NOTE Incoming traffic is controlled by the load balancing policy on the physical switch.


Failover Detection controls the link status and beacon probing.

Beaconing is not supported with guest VLAN tagging.


Network Adapter Order can be active or standby.

List down one of the reason why you should enable port fast

In some cases, you might lose standard switch connectivity when a failover or failback event occurs.

This causes the MAC addresses used by virtual machines associated with that standard switch

to appear on a different switch port than they previously did. To avoid this problem, put your

physical switch in portfast or portfast trunk mode


In network detection failover detection, what are the limitations of “Link Status Only”

This policy does not detect configuration errors, such as a physical switch port being blocked by

spanning tree or misconfigured to the wrong VLAN or cable pulls on the other side of a

physical switch. This policy relies solely on the link status that the network adapter provides.

This option detects only failures, such as cable pulls and physical switch power failures.

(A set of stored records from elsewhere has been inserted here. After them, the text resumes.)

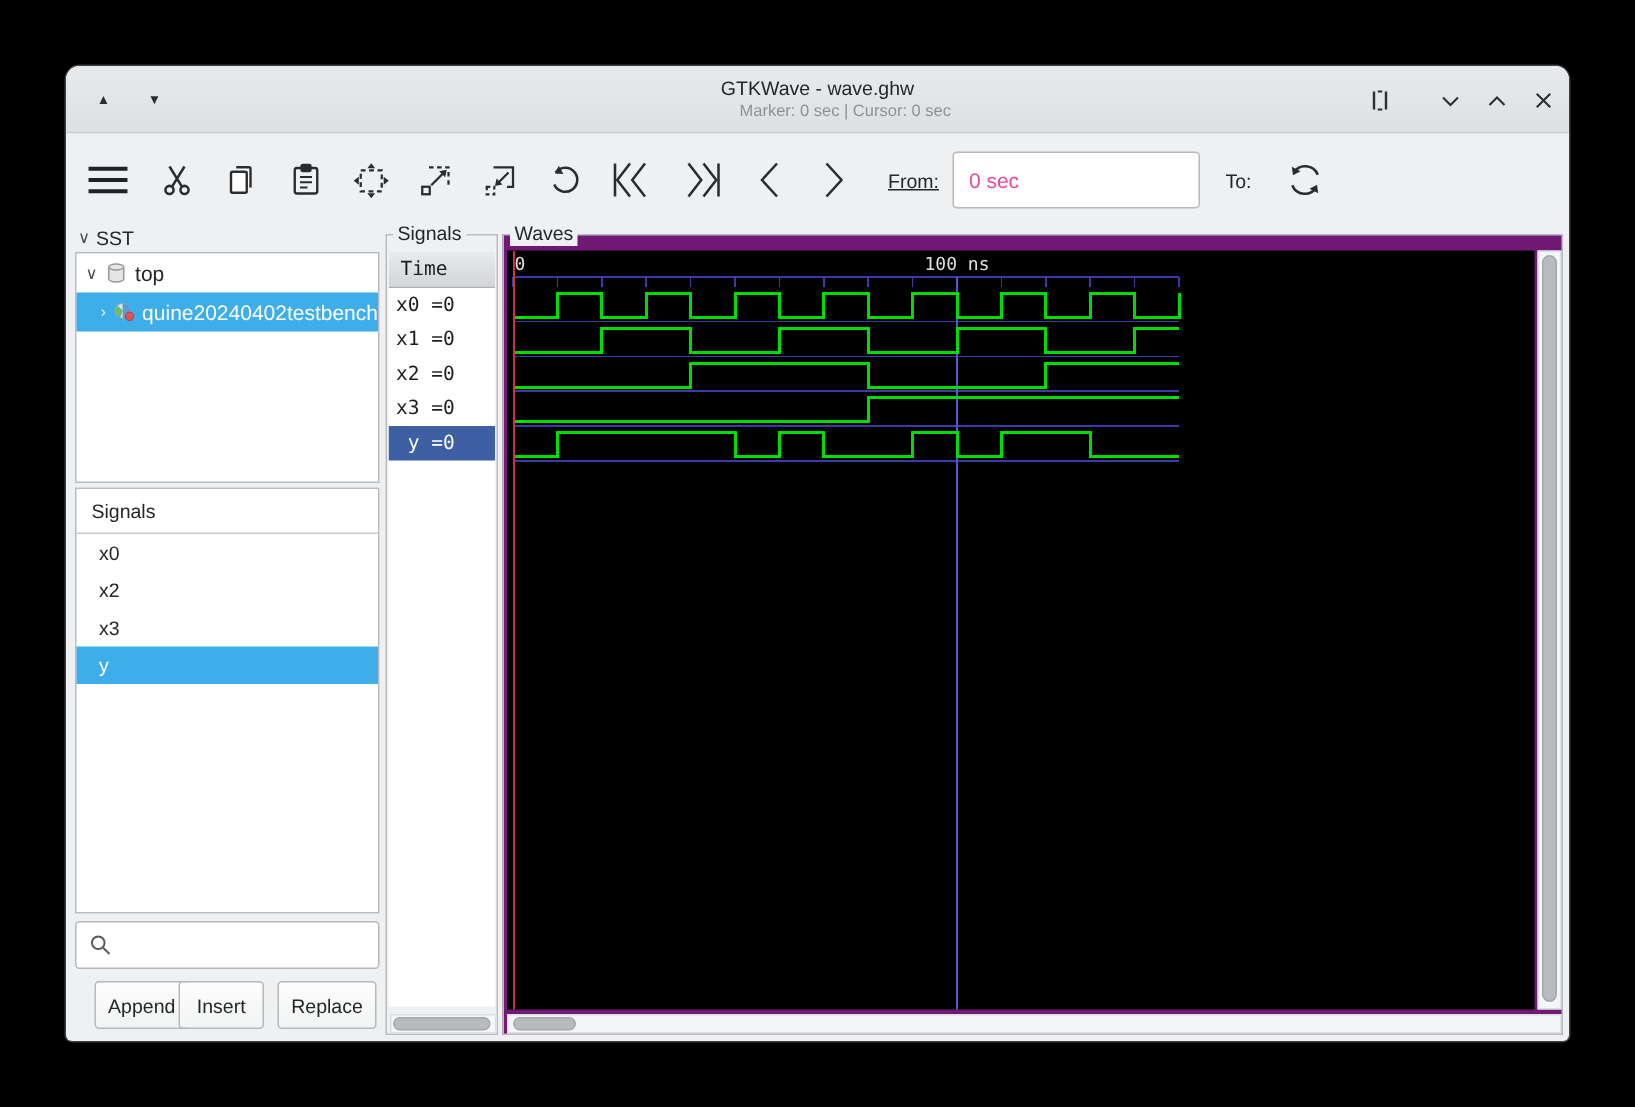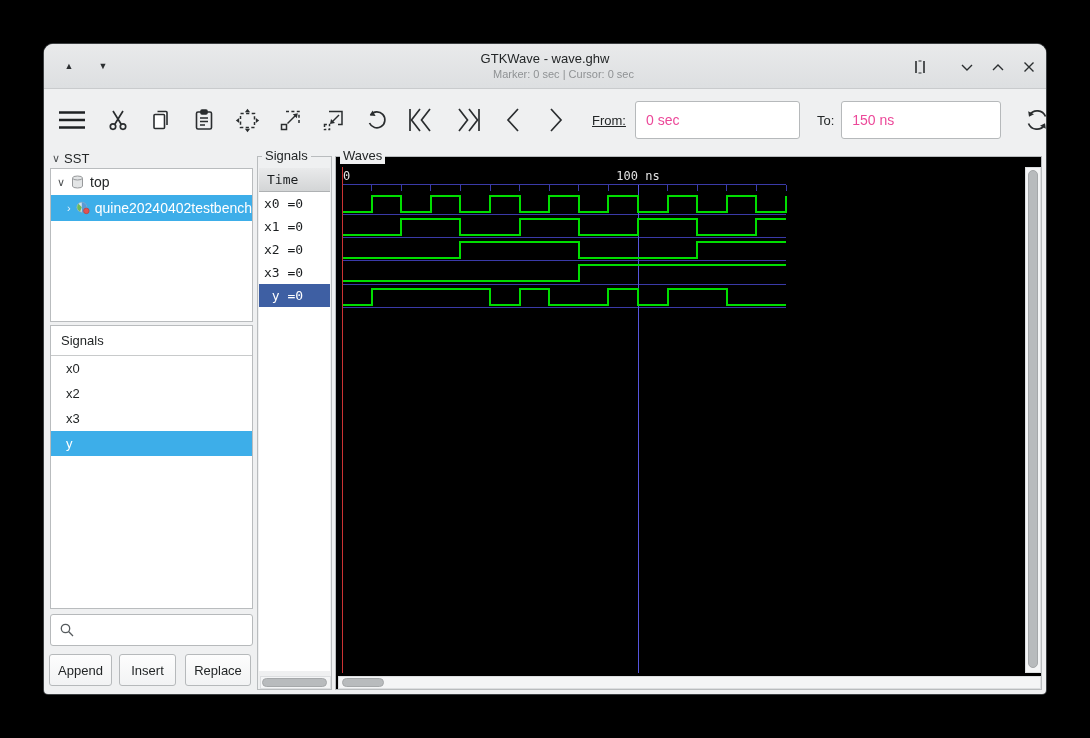"150 ns" input.tb-input { html: <input> -> none }
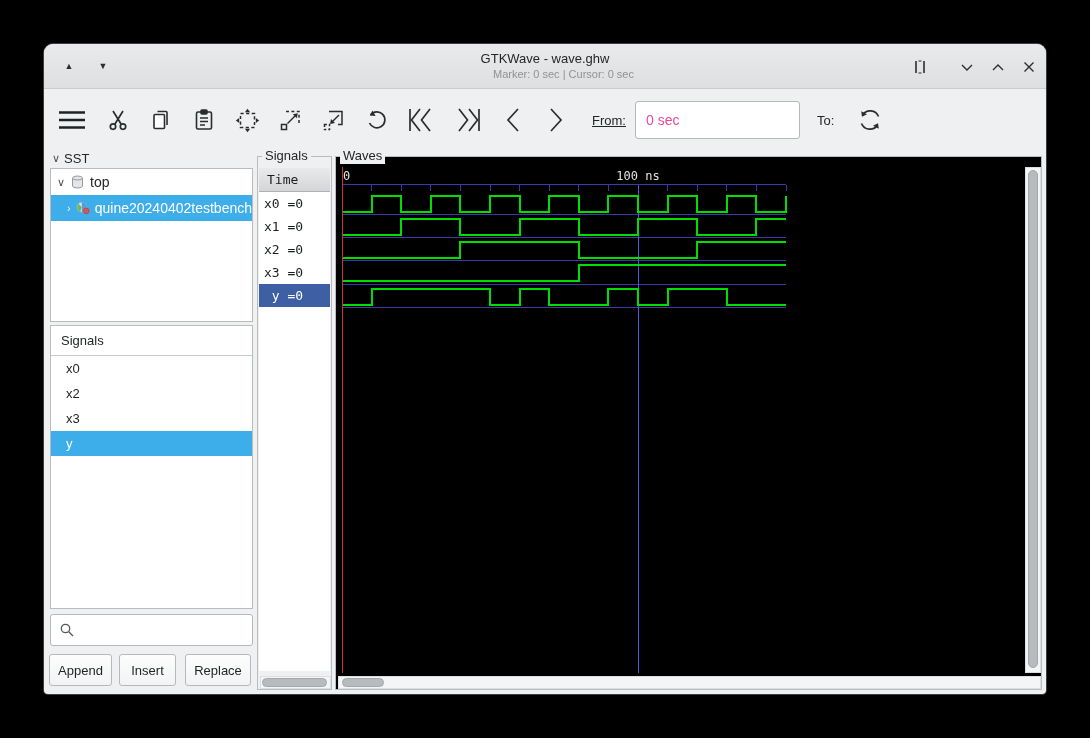"Waves" .wave-frame { background: #000000 -> #701a75 }
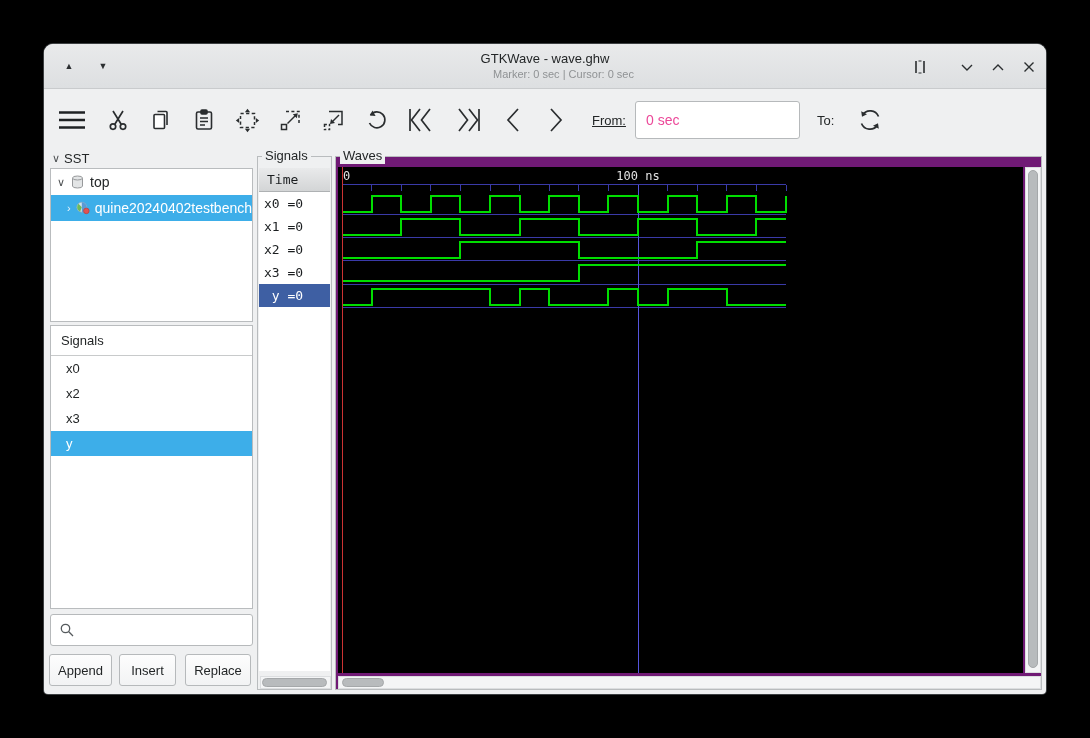"Append" button.btn { left: 5px -> 19px }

In network detection failover detection, when it is recommended not to use beacon Probing

It is recommend not using beacon probing when you are using IP hash load balancing policies.

Beacon probing sends out and listens for beacon probes on all NICs in the team and uses this

information, in addition to link status, to determine link failure. This option detects many of

the failures mentioned above that are not detected by link status alone.




In almost all cases, Notify Switches policy is set to Yes as it is desirable for the lowest

latency of failover occurrences and migrations with vMotion. But there is one use case

where it is recommended setting Notify Switches to No?

=>If you are going to use Microsoft Network Load Balancing in unicast mode, it is recommended

to set this option to No.


When you select Yes, whenever a virtual NIC is connected to the standard switch or whenever

that virtual NIC’s traffic is routed over a different physical NIC in the team because of a failover

event, a notification is sent over the network to update the lookup tables on the physical switches.


In which two cases you should not keep any network adapter in Standby Adapters list

=>When you are using iSCSI Multipathing, your VMkernel interface must be configured to have

one active adapter and when using IP-hash load balancing.


Security Policy


Networking security policies determine how the adapter filters inbound and outbound frames.

The three elements of the security policy are promiscuous mode; MAC address changes, and forged transmits.


In nonpromiscuous mode, a guest adapter listens only to traffic forwarded to own MAC address.

In promiscuous mode, it can listen to all the frames. By default, guest adapters are set to nonpromiscuous mode.


In Mac Address Changes If you set the MAC Address Changes to Reject and the guest operating system

changes the MAC address of the adapter to anything other than what is in the .vmx configuration file,

all inbound frames are dropped.


In Forget Transmits – Any outbound frame with a source MAC address that is different from the

one currently set on the adapter are dropped.


Traffic Shaping Policy


A traffic shaping policy is defined by average bandwidth, peak bandwidth, and burst size.

You can establish a traffic shaping policy for each port group and each distributed port or distributed port group.


ESXi shapes outbound network traffic on standard switches and inbound and outbound traffic on distributed switches.

 Traffic shaping restricts the network bandwidth available on a port, but can also be configured to

allow bursts of traffic to flow through at higher speeds.







The Status policy here is applied to each virtual adapter attached to the port group, not to the standard switch

as a whole. If you enable the policy exception in the Status field, you set limits on the amount of networking

bandwidth allocation for each virtual adapter associated with this particular port group. If you disable the

policy, services have a clear connection to the physical network by default.